Inaccurate MAR Documentation for Medications After Resident Transfer
Penalty
Summary
The deficiency involves the facility’s failure to maintain an accurate medical record regarding medication administration for a resident with severe cognitive impairment and multiple diagnoses, including acute respiratory failure with hypoxia, hypertension, and bipolar disorder. The resident was admitted in late September and discharged in early March.

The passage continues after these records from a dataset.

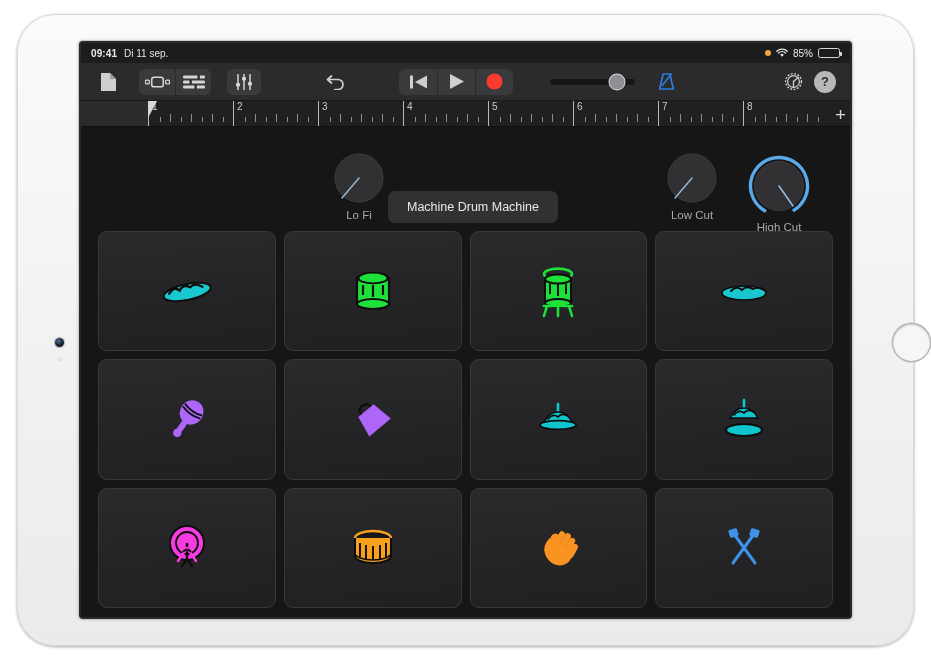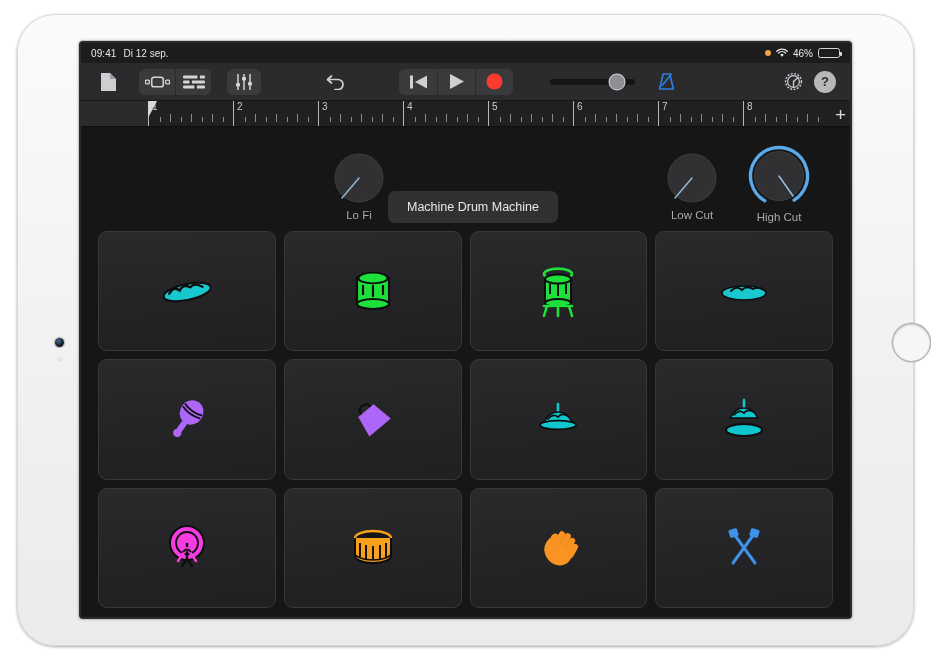--- a/index.html
+++ b/index.html
@@ -62,21 +62,21 @@
   .status-bar {
     position: absolute; left: 0; top: 0;
     width: 100%; height: 20px;
     background: #1c1c1e;
     display: flex; align-items: center;
     padding: 0 10px;
     color: #e9e9ea;
     font-size: 10px;
   }
   .status-left { display: flex; gap: 7px; align-items: center; }
-  .status-left .st-time { font-weight: normal; letter-spacing: .1px; }
+  .status-left .st-time { font-weight: bold; letter-spacing: .1px; }
   .status-left .st-date { color: #e3e3e4; }
   .status-right { margin-left: auto; display: flex; gap: 5px; align-items: center; }
   .orange-dot { width: 6px; height: 6px; border-radius: 50%; background: #f3a33c; }
   .wifi-ico { display: inline-block; width: 12px; height: 10px; position: relative; }
   .batt-pct { font-size: 10px; }
   .batt-shell {
     width: 22px; height: 10px; border: 1px solid #d6d6d7; border-radius: 2.5px;
     position: relative; padding: 1px;
   }
   .batt-shell::after {
@@ -212,32 +212,32 @@
 <div class="ipad-frame">
   <div class="front-camera"></div>
   <div class="ambient-sensor"></div>
   <div class="ipad-inner-bevel"></div>
 
   <div class="screen">
 
     <div class="status-bar">
       <div class="status-left">
         <span class="st-time">09:41</span>
-        <span class="st-date">Di 12 sep.</span>
+        <span class="st-date">Di 11 sep.</span>
       </div>
       <div class="status-right">
         <span class="orange-dot"></span>
         <span class="wifi-ico">
           <svg width="12" height="10" viewBox="0 0 14 11">
             <path d="M7 9.8 L4.9 7.4 a3.2 3.2 0 0 1 4.2 0 Z" fill="#e9e9ea"></path>
             <path d="M2.9 5.6 a6 6 0 0 1 8.2 0" stroke="#e9e9ea" stroke-width="1.5" fill="none" stroke-linecap="round"></path>
             <path d="M0.9 3.4 a9 9 0 0 1 12.2 0" stroke="#e9e9ea" stroke-width="1.5" fill="none" stroke-linecap="round"></path>
           </svg>
         </span>
-        <span class="batt-pct">46%</span>
+        <span class="batt-pct">85%</span>
         <span class="batt-shell">
           <span class="batt-fill"></span>
         </span>
       </div>
     </div>
 
     <div class="toolbar">
 
       <div class="tb-group" style="margin-left:12px;">
         <div class="tb-btn" style="width:26px">
@@ -442,21 +442,21 @@
           <div class="knob" style="height:54px;">
             <svg width="80" height="54" viewBox="0 0 80 54" style="position:absolute;left:0;top:0;">
               <circle cx="40" cy="27" r="24" fill="#313133"></circle>
               <circle cx="40" cy="27" r="24" fill="none" stroke="#3e3e40" stroke-width="1"></circle>
               <line x1="40" y1="27" x2="23" y2="47" stroke="#8fb8d8" stroke-width="1.5" stroke-linecap="round"></line>
             </svg>
           </div>
           <div class="knob-label">Lo Fi</div>
         </div>
 
-        <div class="knob-wrap" style="left:652px; top:18px; width:92px;">
+        <div class="knob-wrap" style="left:652px; top:28px; width:92px;">
           <div class="knob" style="height:62px;">
             <svg width="92" height="62" viewBox="0 0 92 62" style="position:absolute;left:0;top:0;">
               <circle cx="46" cy="31" r="28.5" fill="none" stroke="#5aa9e8" stroke-width="3.4" stroke-linecap="round" stroke-dasharray="148 179" transform="rotate(120 46 31)"></circle>
               <circle cx="46" cy="31" r="24.5" fill="#313133"></circle>
               <circle cx="46" cy="31" r="24.5" fill="none" stroke="#3c3c3e" stroke-width="1"></circle>
               <line x1="46" y1="31" x2="60" y2="51" stroke="#8fc0e8" stroke-width="1.5" stroke-linecap="round"></line>
             </svg>
           </div>
           <div class="knob-label">High Cut</div>
         </div>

On the day of discharge, nursing documentation shows that the resident was transferred to a local hospital in the mid-afternoon due to behavioral symptoms, with a discharge note at 3:33 PM and a nursing progress note at 3:38 PM confirming that EMTs responded to a 911 call, the resident’s guardian consented to transfer, and the physician and DON were notified. The resident was transported to the hospital via stretcher and was no longer in the facility after that time. Despite the resident’s transfer out of the building that afternoon, the March Medication Administration Record (MAR) documented that bedtime doses of magnesium oxide 400 mg BID for hypomagnesemia, metoprolol tartrate 100 mg BID for tachycardia, and Seroquel 25 mg BID for bipolar disorder were administered by an LPN at bedtime that same day. The LPN assigned to the second shift stated that bedtime medications were to be given at 9 PM, with a one-hour window before or after, but could not recall whether the resident was in the building around that time. The DON confirmed that the facility’s bedtime medication administration window was between 7 PM and 10 PM and, upon reviewing the MAR and progress notes, questioned how the medications could have been administered when the resident had already been transferred to the hospital, indicating that someone documented administration of medications after the resident had been discharged from the facility.